Август был искренне удивлен:
– Вы так думаете? Мне все же кажется, что у него наблюдаются некоторые отклонения. В частности, его афазия. Она вполне может быть вызвана сильным стрессом.
– Безусловно. Я думаю, что и он об этом знает. Просто сейчас ему наиболее удобно играть эту роль. К нему никто не сможет предъявить никаких претензий и в то же время он остается в относительной безопасности. Кто станет искать его в подобной глуши? – Профессор отхлебнул кофе из чашки, наслаждаясь напитком, который создавал своеобразный уют.
– Но зачем ему это? Неужели он как-то замешан в этой истории?
– Я думаю, что не только замешан, но и знает, что на самом деле произошло. Понимаешь в чем дело, это чувство приходит с опытом, когда можешь отличить настоящего психически больного человека, от того, кто им притворяется.
– А как же признаки посттравматического синдрома?
– Я тебя умоляю. Данный синдром может проявляться и у абсолютно здоровых людей, переживших стресс. Несомненно, хотя бы то, что с ним произошло, да и само помещение в сумасшедший дом, наложит свой отпечаток на кого угодно. Вот тебе и признаки стрессового расстройства.
– Но зачем этот театр? Не проще ли все рассказать?
– Видно для него – не проще. Вся эта история дурно пахнет, а он знает, что запах приведет именно к нему. Поэтому он будет притворяться до тех пор, пока мы не выложим ему все факты, от которых он не сможет отвертеться. – Он посмотрел на Августа, поставив пустую чашку на блюдце. – Именно поэтому твоя миссия настолько важна. Ты должен как можно лучше разузнать все, что только возможно о пропавшей роте. Это нужно не только для них, но и для нас тоже. Пойми, чиновникам в больших кабинетах необходим хоть какой-то результат, а после случившегося нас и вовсе могут закрыть. Но если мы расколем этот орешек, только представь, какой нас ждет успех. А если возобновят финансирование, мы сможем вернуться к широкой практике, будет целое поле для исследований, новых статей, монографий, научных работ. Я делаю это не ради себя, Август. – Профессор запнулся, справляясь с нахлынувшими на него чувствами. – А ради тебя. Твоего будущего. Ты единственный, кто согласился стать моим учеником и последователем моих идей. А для меня это много что значит. Мои дети от меня далеко, да и занимаются они совершенно не тем, чем хотелось бы мне. Но ты, ты, Август – мое будущее, мое продолжение. И когда я почину, то ты станешь новым хозяином «Двух башен». Но это наследство не должно быть для тебя бременем. Я хочу, чтобы оно стало возможностью и помогло тебе вывести нашу методику лечения на международный уровень. Это моя мечта. И я очень хочу, чтобы она исполнилась.

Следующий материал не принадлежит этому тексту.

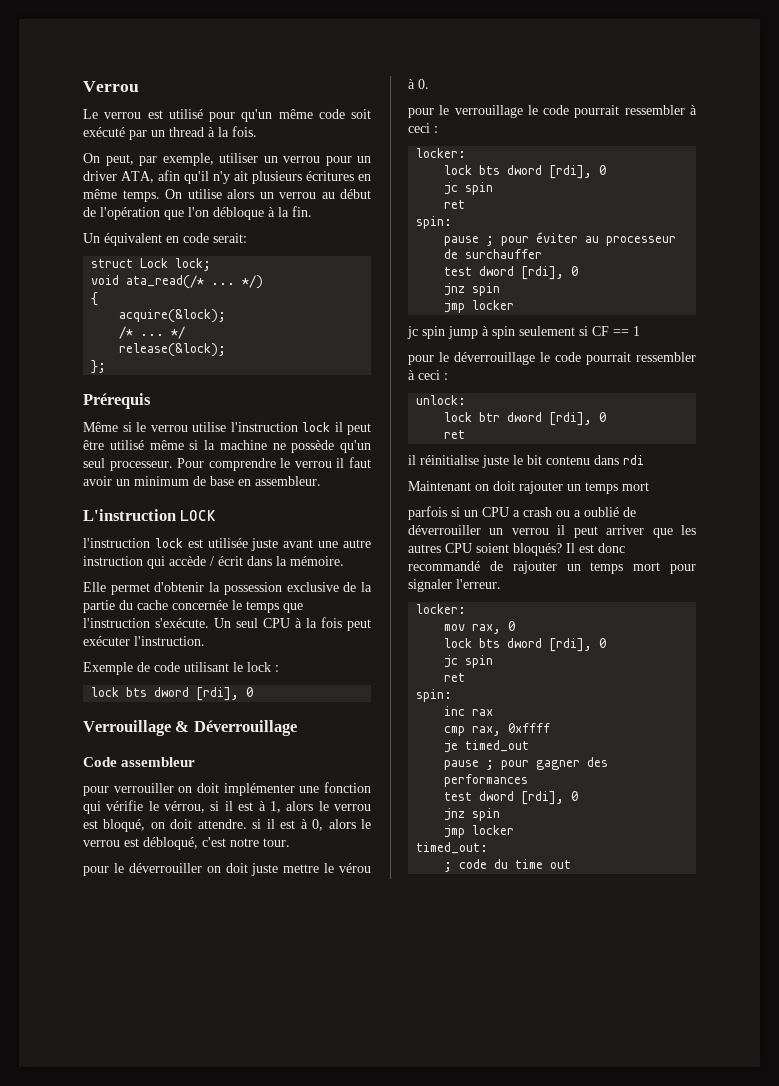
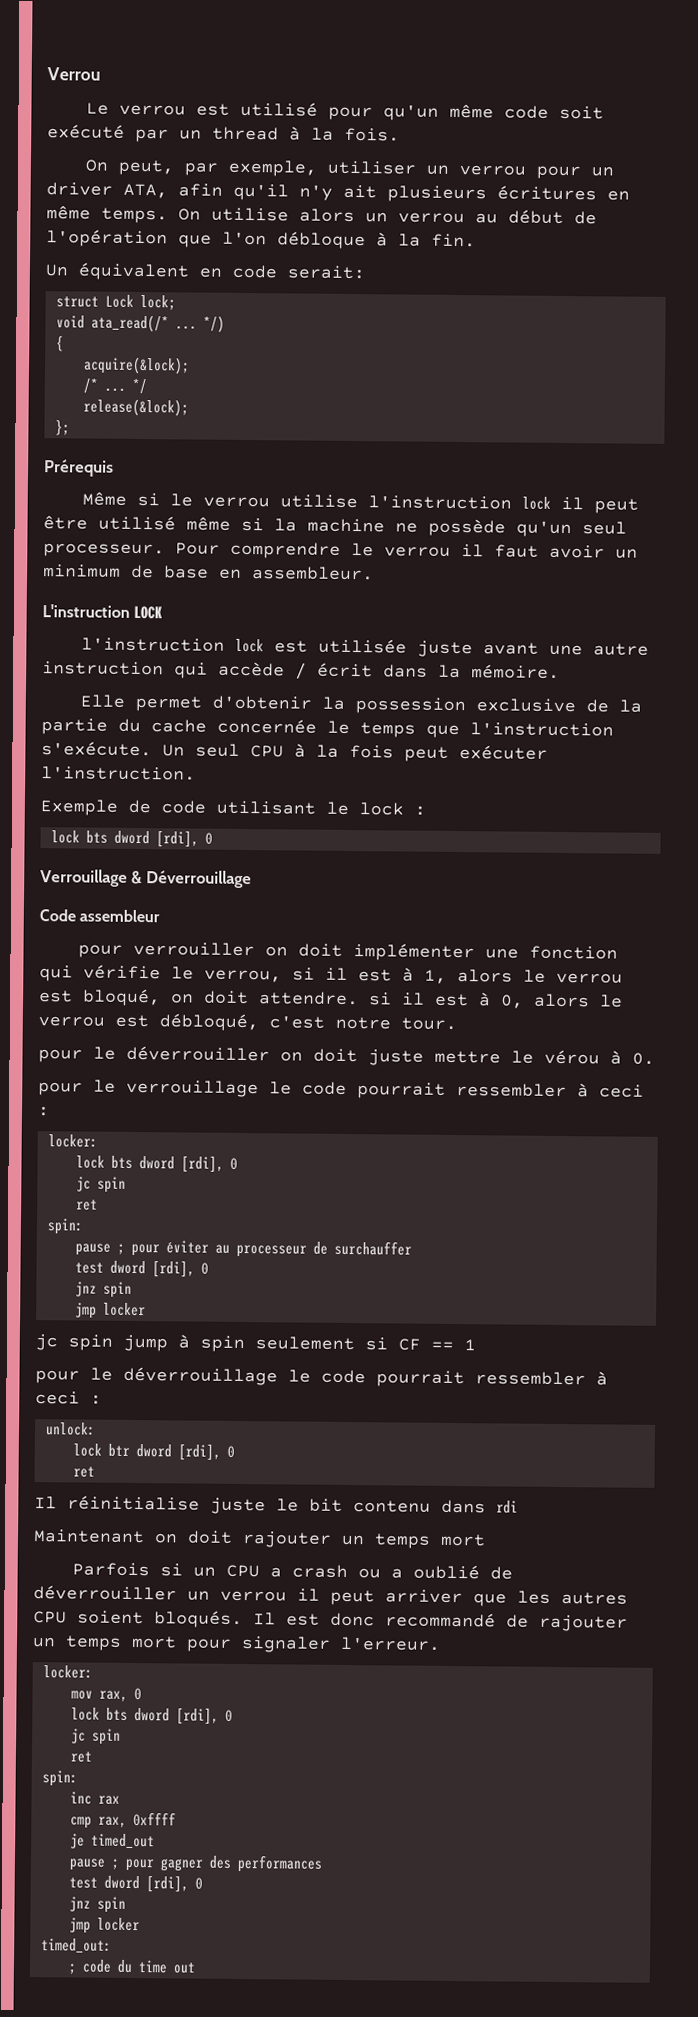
- pour verrouiller on doit implémenter une fonction qui vérifie le vérrou, si il est à 1, alors le verrou est bloqué, on doit attendre. si il est à 0, alors le verrou est débloqué, c'est notre tour.
+ pour verrouiller on doit implémenter une fonction qui vérifie le verrou, si il est à 1, alors le verrou est bloqué, on doit attendre. si il est à 0, alors le verrou est débloqué, c'est notre tour.
- il réinitialise juste le bit contenu dans rdi
+ Il réinitialise juste le bit contenu dans rdi
- parfois si un CPU a crash ou a oublié de déverrouiller un verrou il peut arriver que les autres CPU soient bloqués?
+ Parfois si un CPU a crash ou a oublié de déverrouiller un verrou il peut arriver que les autres CPU soient bloqués.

Тронутый до глубины души его словами, Август только и смог промолвить:
– Можете мне поверить, я сделаю для этого все, что только возможно.
3
Несмотря на все чаяния профессора, достигнуть за неделю большего прогресса не удалось. С четверга погода испортилась, начав неделю затяжных дождей и сверкающих молний. Ветер с моря принес с собой похолодание, так что и не скажешь, что всего через несколько дней наступит лето. Проблемам духовным уступили проблемы более насущные. В пустующем женском корпусе начала сильно течь крыша, развилась сырость, грибок, а с ними и крысы. Мистер Борман не успевал менять ведра и протирать мокрый пол. Профессор и Август при поддержке санитаров старались залатать крышу, однако их усилия были тщетными: им определенно был нужен кровельщик, хорошо знающий свое дело. Хозяйство доктора Фитцроя буквально разваливалось на глазах. Пришедший упадок значительно ударил по моральному духу не только профессора, но и всего персонала, что сказалось на общей атмосфере больницы. Кухарка Долорес, казалось, была единственной, кто сохранял нотки оптимизма. Каждый день она старалась украсить свои блюда разнообразными улыбающимися рожицами, солнышками, сердечками и тому подобным. Профессор, конечно, ценил ее старания, однако на его настроение они практически никак не повлияли. Пока его радовали только две вещи: законченная диссертация Августа и маленький успех с пациентами.